### Work order
As the answer, return precisely the lines from the one containing "- docker run -it -v $(pwd):/app ruby:2.3 sh" to the final line of the material below, inclusive, and omit every picture.

### Entries supplied
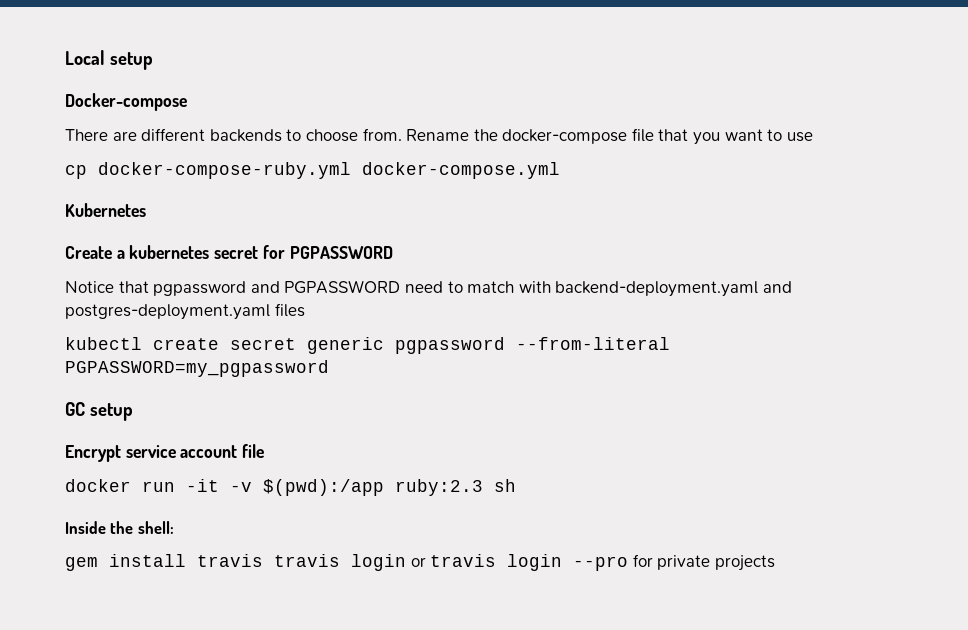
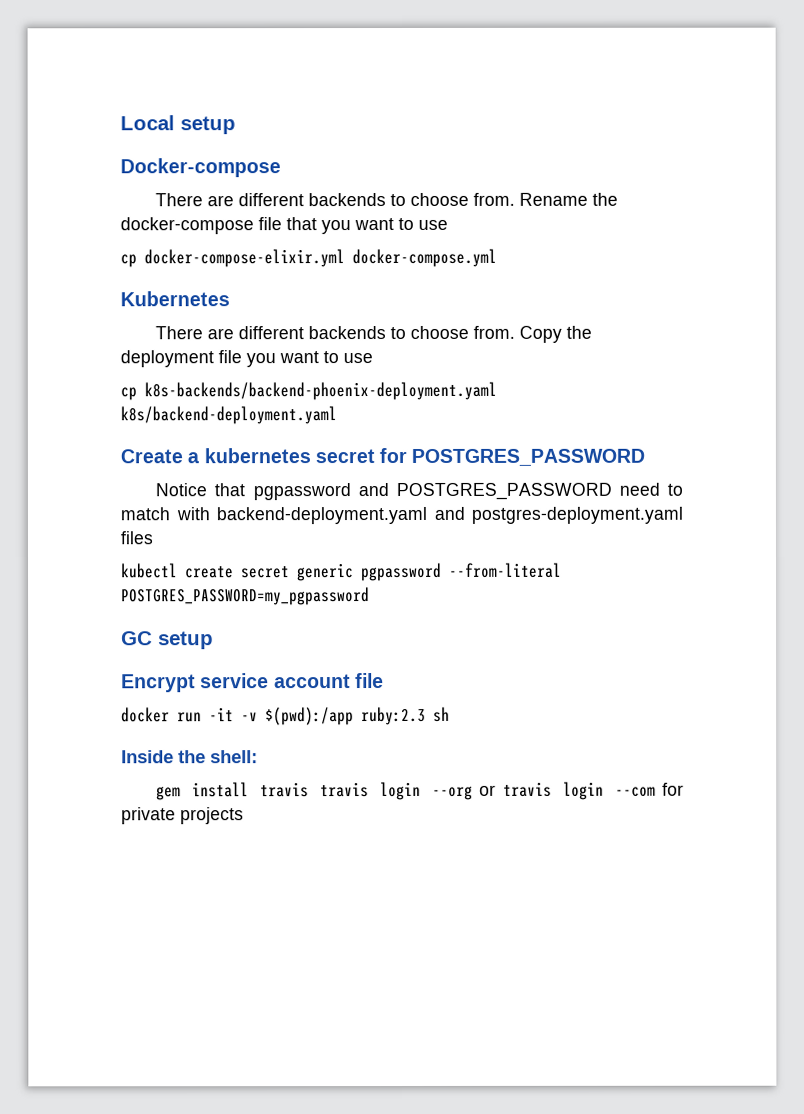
- cp docker-compose-ruby.yml docker-compose.yml
+ cp docker-compose-elixir.yml docker-compose.yml
+ There are different backends to choose from. Copy the deployment file you want to use
+ cp k8s-backends/backend-phoenix-deployment.yaml k8s/backend-deployment.yaml
- Create a kubernetes secret for PGPASSWORD
+ Create a kubernetes secret for POSTGRES_PASSWORD
- Notice that pgpassword and PGPASSWORD need to match with backend-deployment.yaml and postgres-deployment.yaml files
+ Notice that pgpassword and POSTGRES_PASSWORD need to match with backend-deployment.yaml and postgres-deployment.yaml files
- kubectl create secret generic pgpassword --from-literal PGPASSWORD=my_pgpassword
+ kubectl create secret generic pgpassword --from-literal POSTGRES_PASSWORD=my_pgpassword
- gem install travis travis login or travis login --pro for private projects
+ gem install travis travis login --org or travis login --com for private projects

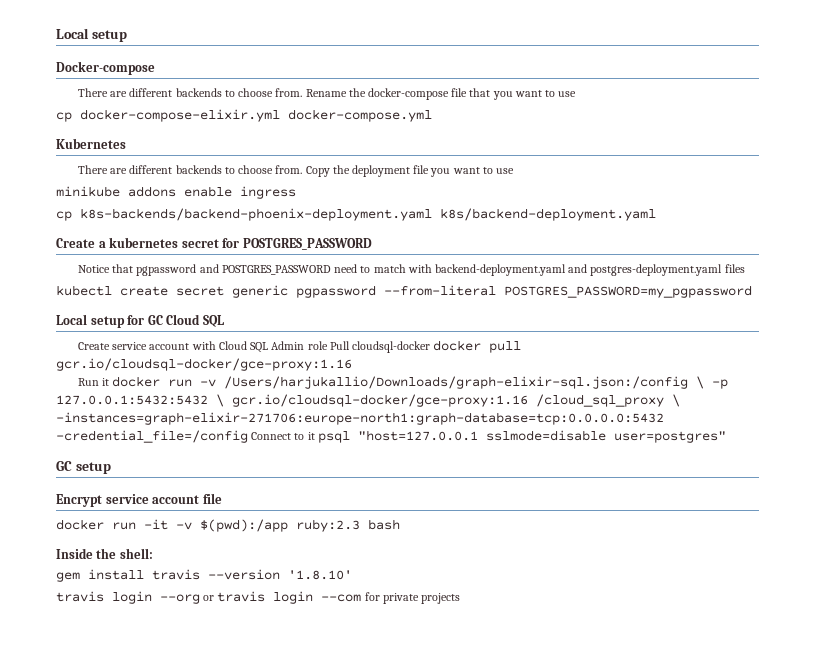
+ minikube addons enable ingress
+ Local setup for GC Cloud SQL
+ Create service account with Cloud SQL Admin role Pull cloudsql-docker docker pull gcr.io/cloudsql-docker/gce-proxy:1.16
+ Run it docker run -v /Users/harjukallio/Downloads/graph-elixir-sql.json:/config \ -p 127.0.0.1:5432:5432 \ gcr.io/cloudsql-docker/gce-proxy:1.16 /cloud_sql_proxy \ -instances=graph-elixir-271706:europe-north1:graph-database=tcp:0.0.0.0:5432 -credential_file=/config Connect to it psql "host=127.0.0.1 sslmode=disable user=postgres"
- docker run -it -v $(pwd):/app ruby:2.3 sh
+ docker run -it -v $(pwd):/app ruby:2.3 bash
- gem install travis travis login --org or travis login --com for private projects
+ gem install travis --version '1.8.10'
+ travis login --org or travis login --com for private projects

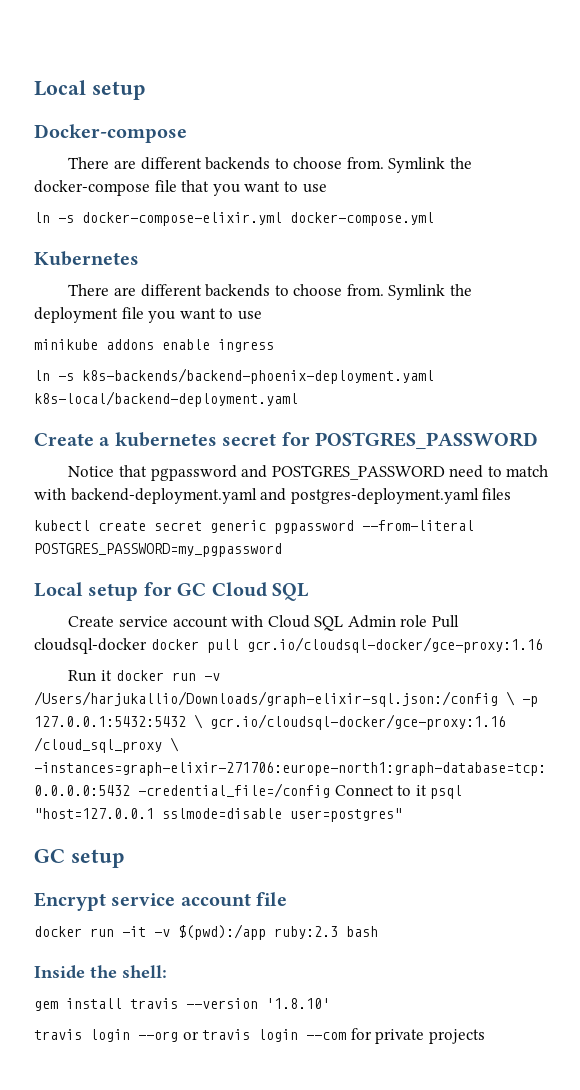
- Rename the docker-compose file that you want to use
+ Symlink the docker-compose file that you want to use
- cp docker-compose-elixir.yml docker-compose.yml
+ ln -s docker-compose-elixir.yml docker-compose.yml
- Copy the deployment file you want to use
+ Symlink the deployment file you want to use
- cp k8s-backends/backend-phoenix-deployment.yaml k8s/backend-deployment.yaml
+ ln -s k8s-backends/backend-phoenix-deployment.yaml k8s-local/backend-deployment.yaml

### Answer space
- docker run -it -v $(pwd):/app ruby:2.3 sh
+ docker run -it -v $(pwd):/app ruby:2.3 bash
- gem install travis travis login --org or travis login --com for private projects
+ gem install travis --version '1.8.10'
+ travis login --org or travis login --com for private projects

- Rename the docker-compose file that you want to use
+ Symlink the docker-compose file that you want to use
- cp docker-compose-elixir.yml docker-compose.yml
+ ln -s docker-compose-elixir.yml docker-compose.yml
- Copy the deployment file you want to use
+ Symlink the deployment file you want to use
- cp k8s-backends/backend-phoenix-deployment.yaml k8s/backend-deployment.yaml
+ ln -s k8s-backends/backend-phoenix-deployment.yaml k8s-local/backend-deployment.yaml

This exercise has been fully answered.